Il nome di Islanda non è quello vero, ho preso una piccola licenza.
Spero possa piacervi.
Ringrazio infinitamente per le recensioni.


La mia madre adottiva fu Freya. E fu lei che mi salvò e mi diede il suo stesso nome dopo aver decretato che fossi un maschio: Freyr.
Non so né come, né dove, né quando mi ha trovato.
So che dopo un tempo indeterminato dopo aver chiuso gli occhi avevo sentito una voce sorpresa, tante domande, uno scalpiccio veloce tra la neve e poi mi sono svegliato.
Non dove sono nato ma in una stanza piccola e tiepida, odorava di legna e carne secca speziata. Un viso rugoso incorniciato da capelli bianchi mi apparve nel campo visivo facendomi sobbalzare. Aveva una voce gracchiante ma piacevole.

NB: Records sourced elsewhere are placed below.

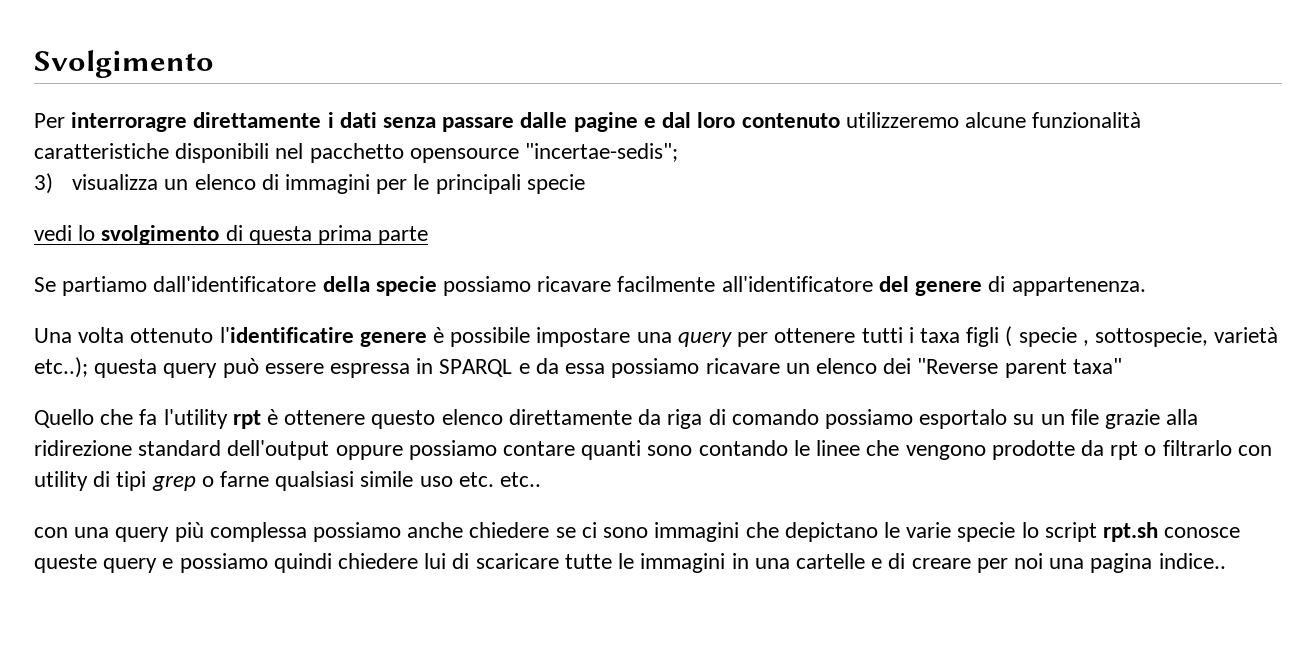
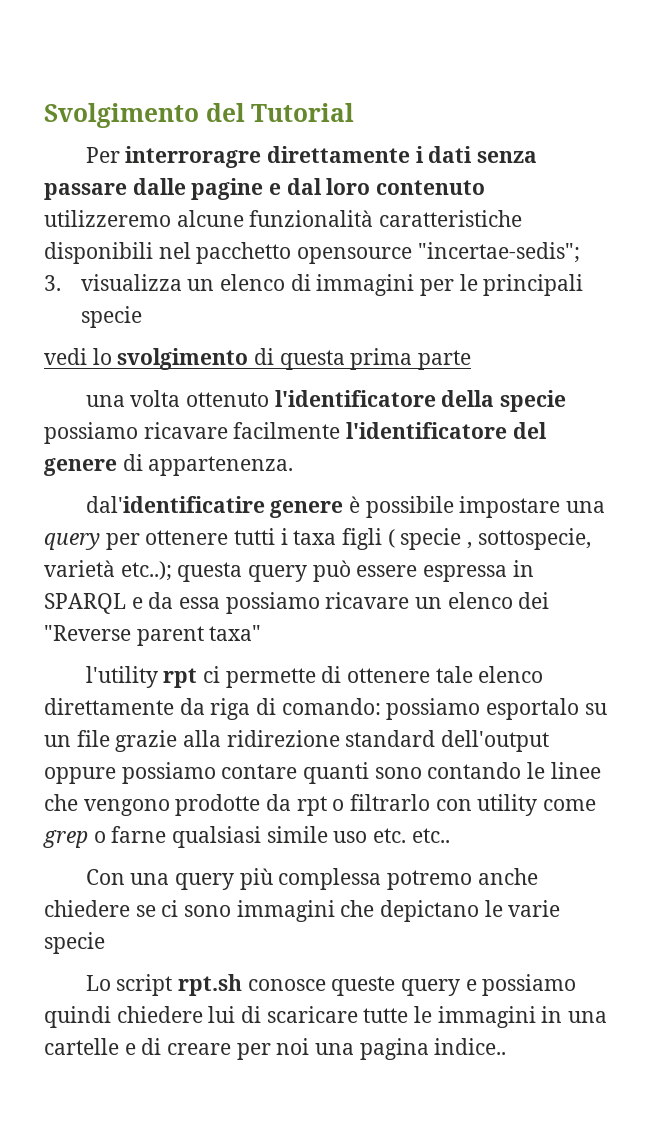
(214, 64) none -> [205,103,355,122] del Tutorial
[34,173,53,194] 3) -> [44,275,61,291] 3.
[34,276,317,296] Se partiamo dall'identificatore -> [85,390,436,407] una volta ottenuto l'identificatore
[721,276,873,292] all'identificatore -> [346,422,508,439] l'identificatore
[34,327,354,343] Una volta ottenuto l'identificatire -> [85,496,265,513] dal'identificatire
[34,409,436,429] Quello che fa l'utility rpt è ottenere questo -> [85,666,473,688] l'utility rpt ci permette di ottenere tale
[731,409,819,425] comando -> [281,698,381,715] comando:
[93,471,147,491] di tipi -> [543,799,597,811] come
[34,527,68,538] con -> [85,869,125,885] Con
[313,522,402,542] possiamo -> [387,870,473,890] potremo
[1021,522,1039,538] lo -> [85,975,111,991] // Lo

"Ben svegliato principino. Come stai?"
Mi fissava con degli occhi verde-azzurro, ansiosi di sentire la mia voce. Anche avessi voluto non avrei potuto risponderle, non sapevo ancora parlare. Come seppi in seguito mostravo la stessa età di un umano di poco più di due anni anche se avevo solo poche ore di vita.

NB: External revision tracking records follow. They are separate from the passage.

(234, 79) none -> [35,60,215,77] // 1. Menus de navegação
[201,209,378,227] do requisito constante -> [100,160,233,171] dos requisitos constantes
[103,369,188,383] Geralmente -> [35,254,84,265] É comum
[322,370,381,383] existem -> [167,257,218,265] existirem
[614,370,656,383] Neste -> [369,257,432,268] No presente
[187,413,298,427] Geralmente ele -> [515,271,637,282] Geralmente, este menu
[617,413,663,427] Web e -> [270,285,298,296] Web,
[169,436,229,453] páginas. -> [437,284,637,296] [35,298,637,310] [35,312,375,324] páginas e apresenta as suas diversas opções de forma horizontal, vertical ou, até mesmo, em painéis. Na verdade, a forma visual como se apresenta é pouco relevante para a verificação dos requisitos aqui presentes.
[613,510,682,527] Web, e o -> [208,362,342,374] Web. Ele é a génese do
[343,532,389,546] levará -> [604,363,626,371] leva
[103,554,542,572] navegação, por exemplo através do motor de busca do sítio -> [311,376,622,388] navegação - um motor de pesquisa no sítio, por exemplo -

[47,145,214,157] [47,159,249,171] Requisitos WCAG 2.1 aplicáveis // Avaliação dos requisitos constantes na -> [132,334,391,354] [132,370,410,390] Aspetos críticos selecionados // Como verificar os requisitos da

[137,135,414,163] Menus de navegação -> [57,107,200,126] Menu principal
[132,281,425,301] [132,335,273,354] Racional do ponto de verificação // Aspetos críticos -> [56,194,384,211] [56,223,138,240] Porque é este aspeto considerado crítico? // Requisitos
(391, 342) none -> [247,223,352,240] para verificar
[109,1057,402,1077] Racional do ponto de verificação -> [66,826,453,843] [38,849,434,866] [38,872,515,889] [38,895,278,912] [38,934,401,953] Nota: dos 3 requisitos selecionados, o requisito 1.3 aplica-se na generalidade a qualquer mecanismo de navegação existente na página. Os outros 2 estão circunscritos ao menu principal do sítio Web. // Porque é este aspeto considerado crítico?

La vecchia sospirò ma non si perse d'animo:
"Piccolino, dove sono i tuoi genitori? Come si chiamano? Magari li conosco, non credi?"
Continuava a scrutarmi in attesa.
I miei genitori? Che ne sapessi io non ne avevo, non sapevo nemmeno cosa fossero i 'genitori'.
Bisbigliai un nome, l'unica parola che conoscevo e che mi veniva in mente.
"Come hai detto piccolo? In ogni caso io sono Freya." si indicò quando pronunciò il suo nome "Tu chi sei?"
La fissai interrogativo. Poi misi in moto testa, mani e lingua.
Con una manina le toccai il viso.
"Freya." che voce flebile che avevo...
"Bravo bambino."
La interruppi portandomi una mano sul mio petto, indicandomi.
"Islanda." l'unica parola che conoscevo.
Prima mi fissò, poi sorrise e indicò il pavimento di terra battuta.
"No, la terra è Islanda. Tu come ti chiami?"
"Islanda."
E poi successe qualcosa di strano, che non mi spiego ancora oggi.
L'anziana signora spalancò gli occhi, mormorò qualche volta il mio nome. Mi accarezzò il viso e i capelli.
"Islanda." tacque un poco "Lo so che è il tuo nome ma ti chiamerò come me... Anche se, credo che tu sia un bel giovanotto anziché una giovane donzella, quindi sarai Freyr."
Quel nome mi piacque. Non so perché, forse era il calore che sentivo al posto del gelo che avevo nel cuore. Toccai il mio petto:
"Freyr." poi di nuovo lei "Feyra." sentii per la prima volta il mio viso contorcersi in una smorfia strana e istintiva.
"Bravo ragazzo. Sai sorridere allora, piccoletto. Allora guarda cosa ti da Freya visto che sei così bravo."
Mi diede da mangiare e mi allevò come il figlio e i nipoti che non ha mai potuto avere in vita sua. Si prese cura di me per anni, conobbi la mia terra, le sue usanze, le tradizioni: ogni volta che vedevo o toccavo qualcosa, oppure ogni volta che sentivo un odore o ascoltavo un canto era come se un ricordo lontano si ridestasse dalle profondità della mia mente. Una parte di me, non sapevo né credo saprò mai quanto cosciente conosceva già tutto. Seguivo la mia "mamma" dappertutto ansioso e avido di apprendere e conoscere cose nuove. Freya mi insegnò tutto quello che sapeva: mi insegnò a riconoscere le erbe e i loro usi, la mitologia, a parlare diversi dialetti...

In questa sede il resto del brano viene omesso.